Шрифт:
Интервал:
Закладка:
Очень они были странные люди, говорит она по-отшельничьи хрипло. Называли себя Богознатцами, потому что верили, что человек способен достичь совершенства, а значит, божественности. Они верили, что соитие есть дар от Бога, и все члены общины этим даром щедро между собой делились. Чтобы избежать последствий, а именно детей и любви, был введен сменный график: каждую ночь новая женщина с новым мужчиной, и мужчины обязаны были испускать семя в носовые платки.
Кроху неловко, он поеживается внутри себя. Верда на него смотрит. Ты прости меня, Ридли, за мою прямоту, говорит она в своей величественной и отстраненной манере.
Но потом их лидер, Джон Ноланд, мой прадед, продолжает она, решил, что пришло время размножиться. Съездил в общину Трясунов, увидел, что им грозит вымирание, и не пожелал этого своему народу. Так что учредили программу под названием Евгенизация. Самым высокодуховным мужчинам и самым высокодуховным молодым женщинам после тщательного подбора разрешалось вступить в брак. И, конечно же, поскольку духовней всех были старики, из которых не было никого духовней, чем Джон Ноланд, из сорока восьми родившихся деток двадцать три были его. Одна из них – моя бабушка Марта Саттон. Ее матери, Минерве, едва исполнилось тринадцать в то время.
Верда устало улыбается. И вот оказалось, продолжает она, что, когда в подобное вовлечены дети, система идет трещинами. Младенцы, принадлежавшие отдельным матерям, притязания на отцов. Романтическая любовь, запретная, разумеется. Так программа воспроизводства лучших вступила в противоречие с сердцем. Ну и, конечно, родителям приходилось смотреть на то, как их двенадцати-тринадцатилетние дочки спят со стариками. Пошли слухи, в газетах появились яростные передовицы, и горожане выгнали Джона Ноланда из Саммертона. Он бежал в Канаду. Не осталось главного, что связывало сообщество. Стержень разрушился.
Лицо Ханны сияет. Крох щелкает ее еще раз, а затем еще раз – Верду, как та многократно отражается в чайном сервизе из потускнелого серебра. Ханна, дорогая моя, говорит Верда. Давай на этом закончим. Я что-то устала, и мне нужно побыть одной.
Спасибо, говорит Ханна. Рука у нее дрожит, когда она подносит чашку к губам. А нет ли у тебя случайно первоисточников? Документов и прочего?

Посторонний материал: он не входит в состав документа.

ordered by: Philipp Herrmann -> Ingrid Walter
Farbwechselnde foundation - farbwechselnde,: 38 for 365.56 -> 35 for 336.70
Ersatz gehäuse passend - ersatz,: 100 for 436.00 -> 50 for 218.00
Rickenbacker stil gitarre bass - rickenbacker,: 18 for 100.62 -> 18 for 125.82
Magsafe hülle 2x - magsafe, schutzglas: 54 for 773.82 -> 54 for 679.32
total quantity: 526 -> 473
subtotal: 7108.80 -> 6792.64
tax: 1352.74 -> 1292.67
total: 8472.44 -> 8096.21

Да полно, говорит Верда. Поднимается, достает шляпную картонку, из которой, когда она снимает с нее крышку, разливаются запахи шалфея и табака. Я дам тебе дневник моей прабабушки, говорит она. Но на этом все, по крайней мере на сегодня. Я хочу, чтобы ты вернулась сюда за чем-нибудь, пусть даже это будет старая пыльная книга.
Она видит, как Крох, раскрыв рот, тянется заглянуть в коробку, и вытаскивает оттуда тускло поблескивающую штуковину, которую он пытался рассмотреть.

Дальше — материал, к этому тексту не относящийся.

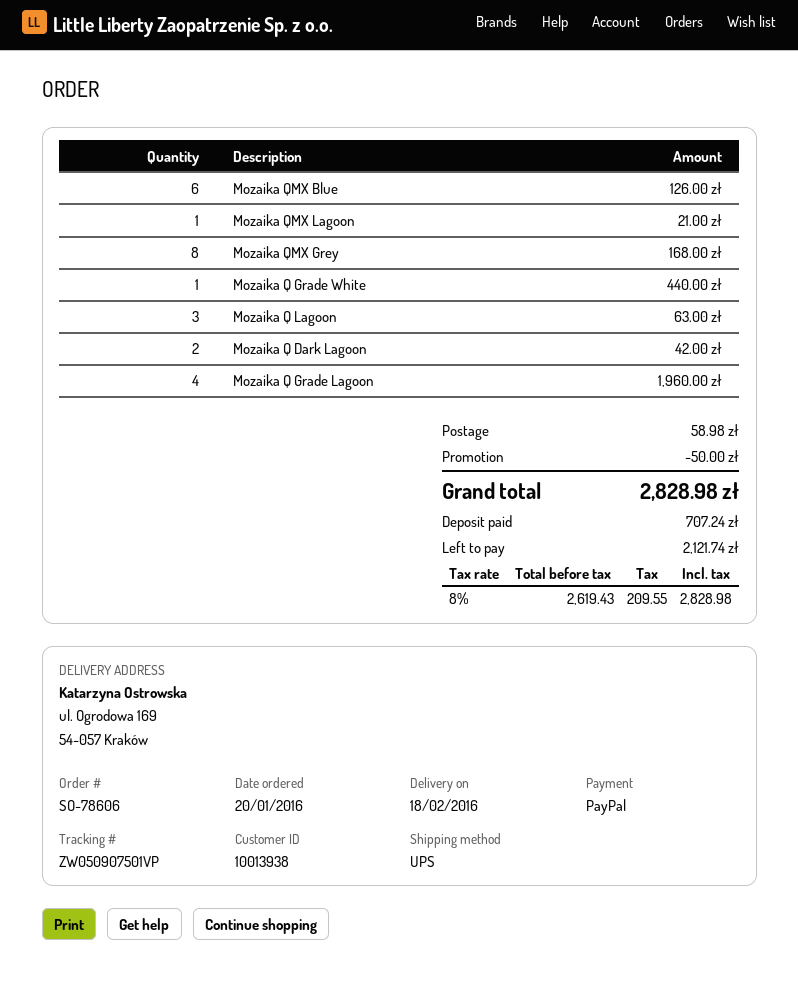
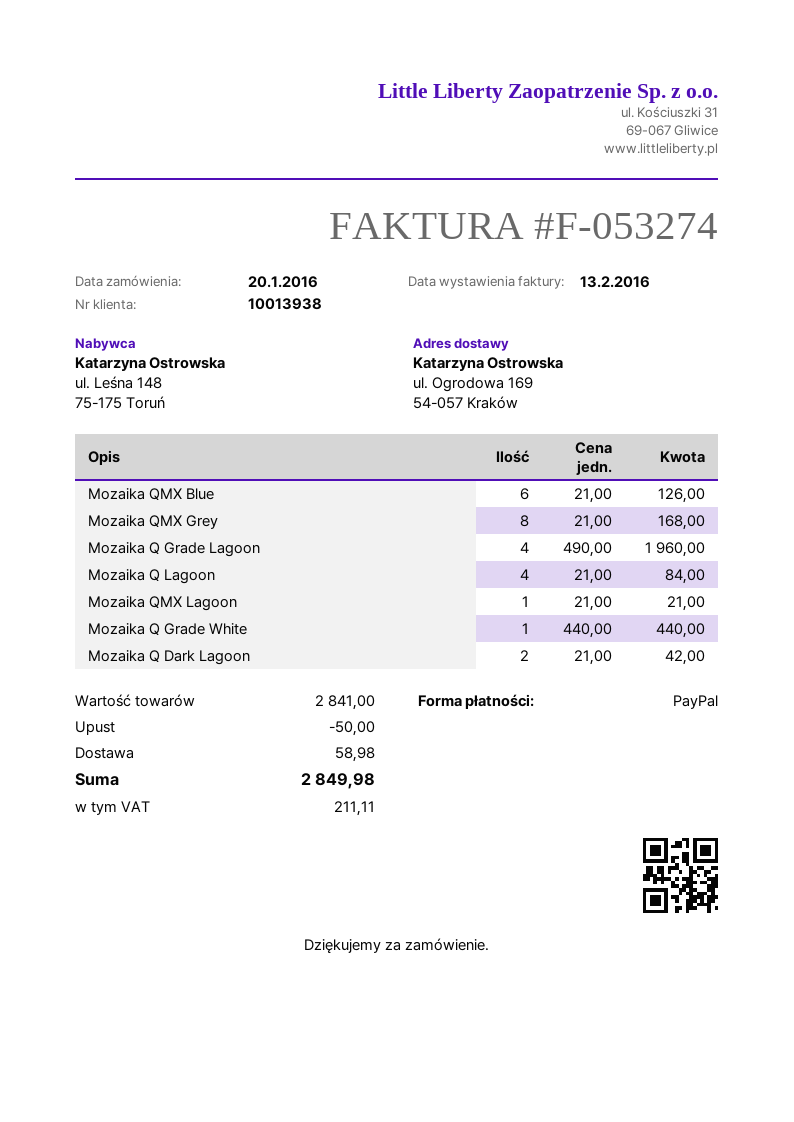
Mozaika Q Lagoon: 3 for 63.00 -> 4 for 84.00
tax: 209.55 -> 211.11
total: 2828.98 -> 2849.98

Резьба по кости, говорит она, вкладывая штуковину ему в руки. Моржовый бивень. Один из сыновей Джона Ноланда ушел в плавание и в открытом море все вырезал и вырезал на нем лицо своей жены. Год его не было. Вернувшись в порт, он узнал, что жена умерла от желтой лихорадки на следующий день после его отъезда.
Изумленный Крох рассматривает лицо женщины, эхом повторяющееся на кости. Лицо Хелле, один в один.
Прошу вас, говорит Верда, забирает у него бивень и закрывает шляпную картонку. У меня раскалывается голова. Но ты возвращайся и принеси мне немного своего хлеба. И еще эти листья, чтобы курить, это облегчает артрит. И приводи ко мне юного мастера Ридли, которому было так скучно, что он сегодня вздремнул.
Я совсем не скучал, говорит он. Просто мне спокойно, когда ты рядом.
Они улыбаются друг другу, и она почти что касается его своей клешней, нависшей над плечом. Ты внушаешь мне надежду в грядущее поколение, говорит она. Хотя не очень я верю, что человечество протянет еще лет сто. Хриплый смешок.
Он говорит: Конец света, Верда. Гибель и Мрак.
Ну, ступай к своему правонарушению. И ты, Ханна, ступай писать свою книгу.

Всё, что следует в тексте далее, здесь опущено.